Pictures aside, return all of the records exactly as they stand.

◆ ◆ ◆ ◆

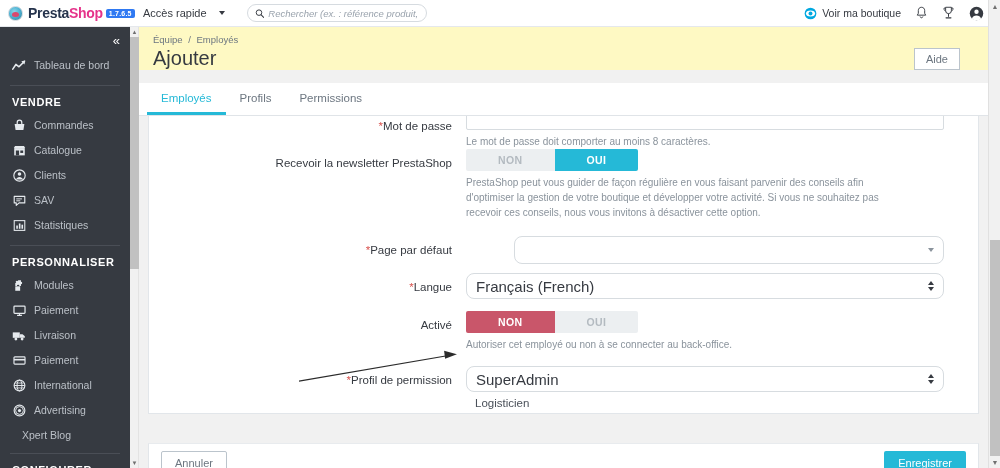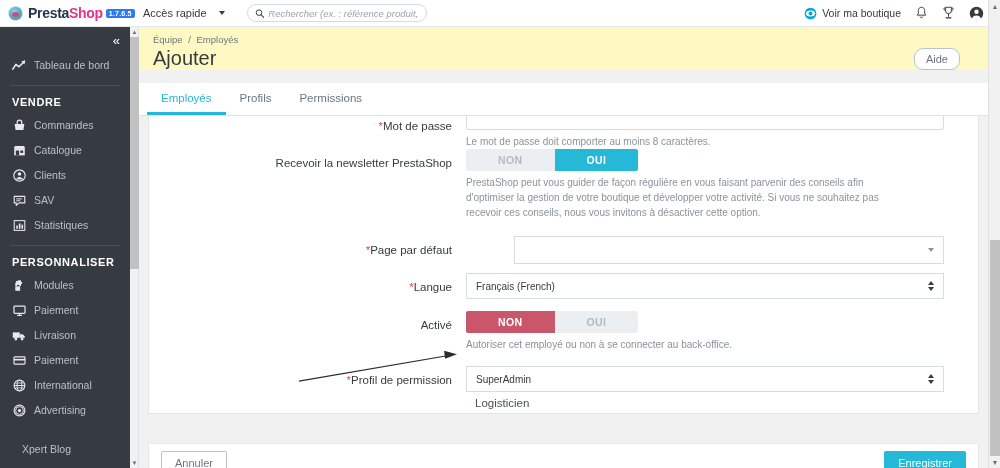--- a/index.html
+++ b/index.html
@@ -123,7 +123,7 @@
   .page-title { font-size: 20px; color: #363a41; font-weight: normal; }
   .help-btn {
     border: 1px solid #bbc4cc; background: #fff; color: #6c7680;
-    font-size: 11px; border-radius: 9px; padding: 4px 11px; cursor: pointer; margin-left: 24px;
+    font-size: 11px; border-radius: 0; padding: 4px 11px; cursor: pointer; margin-left: 24px;
   }
   .tabs {
     background: #fff; display: flex; align-items: flex-end;

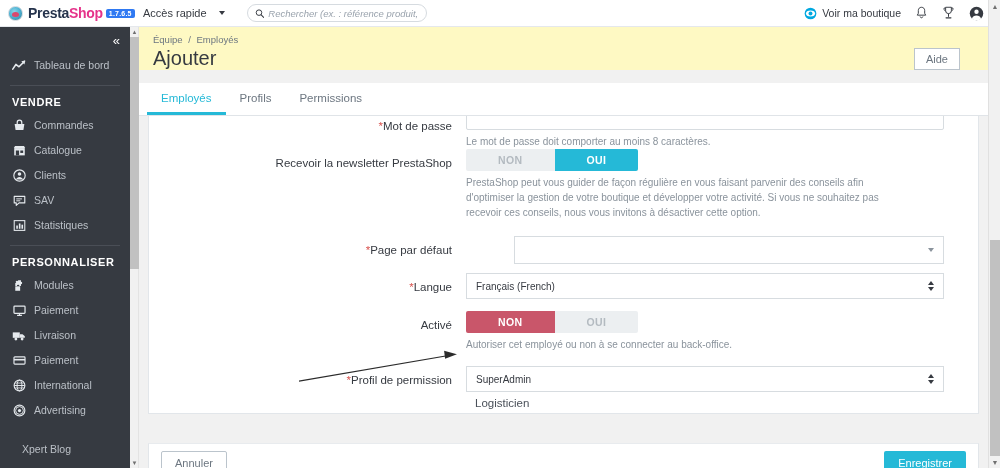--- a/index.html
+++ b/index.html
@@ -155,9 +155,9 @@
     border-radius: 2px; background: #fff;
   }
   .sel-flat {
-    width: 100%; height: 26px; border: 1px solid #d7dce0; border-radius: 0;
+    width: 100%; height: 26px; border: 1px solid #d7dce0; border-radius: 8px;
     background: #fff; display: flex; align-items: center;
-    padding: 0 9px; font-size: 10px; color: #363a41; cursor: pointer;
+    padding: 0 9px; font-size: 15px; color: #363a41; cursor: pointer;
     justify-content: space-between;
   }
   .sel-flat .val { overflow: hidden; white-space: nowrap; }

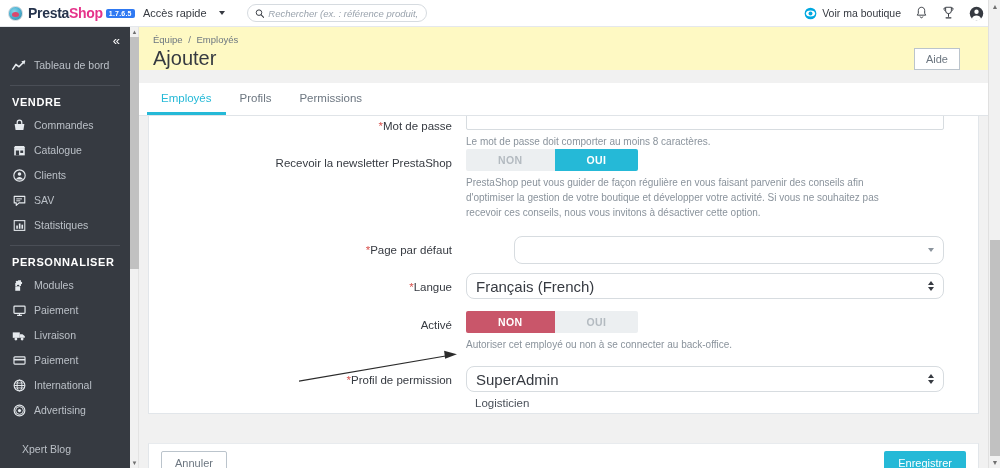--- a/index.html
+++ b/index.html
@@ -90,7 +90,7 @@
   }
   .nav-plain {
     color: #bbc0c7; font-size: 10.5px; padding-left: 22px;
-    height: 23px; display: flex; cursor: pointer; margin-top: 20px;
+    height: 23px; display: flex; align-items: center; cursor: pointer;
   }
   .ico { width: 14px; height: 14px; flex: none; display: flex; align-items: center; justify-content: center; }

◆ ◆ ◆ ◆

[COMPLETED TASK]:
--- a/index.html
+++ b/index.html
@@ -123,7 +123,7 @@
   .page-title { font-size: 20px; color: #363a41; font-weight: normal; }
   .help-btn {
     border: 1px solid #bbc4cc; background: #fff; color: #6c7680;
-    font-size: 11px; border-radius: 9px; padding: 4px 11px; cursor: pointer; margin-left: 24px;
+    font-size: 11px; border-radius: 0; padding: 4px 11px; cursor: pointer; margin-left: 24px;
   }
   .tabs {
     background: #fff; display: flex; align-items: flex-end;

--- a/index.html
+++ b/index.html
@@ -155,9 +155,9 @@
     border-radius: 2px; background: #fff;
   }
   .sel-flat {
-    width: 100%; height: 26px; border: 1px solid #d7dce0; border-radius: 0;
+    width: 100%; height: 26px; border: 1px solid #d7dce0; border-radius: 8px;
     background: #fff; display: flex; align-items: center;
-    padding: 0 9px; font-size: 10px; color: #363a41; cursor: pointer;
+    padding: 0 9px; font-size: 15px; color: #363a41; cursor: pointer;
     justify-content: space-between;
   }
   .sel-flat .val { overflow: hidden; white-space: nowrap; }

--- a/index.html
+++ b/index.html
@@ -90,7 +90,7 @@
   }
   .nav-plain {
     color: #bbc0c7; font-size: 10.5px; padding-left: 22px;
-    height: 23px; display: flex; cursor: pointer; margin-top: 20px;
+    height: 23px; display: flex; align-items: center; cursor: pointer;
   }
   .ico { width: 14px; height: 14px; flex: none; display: flex; align-items: center; justify-content: center; }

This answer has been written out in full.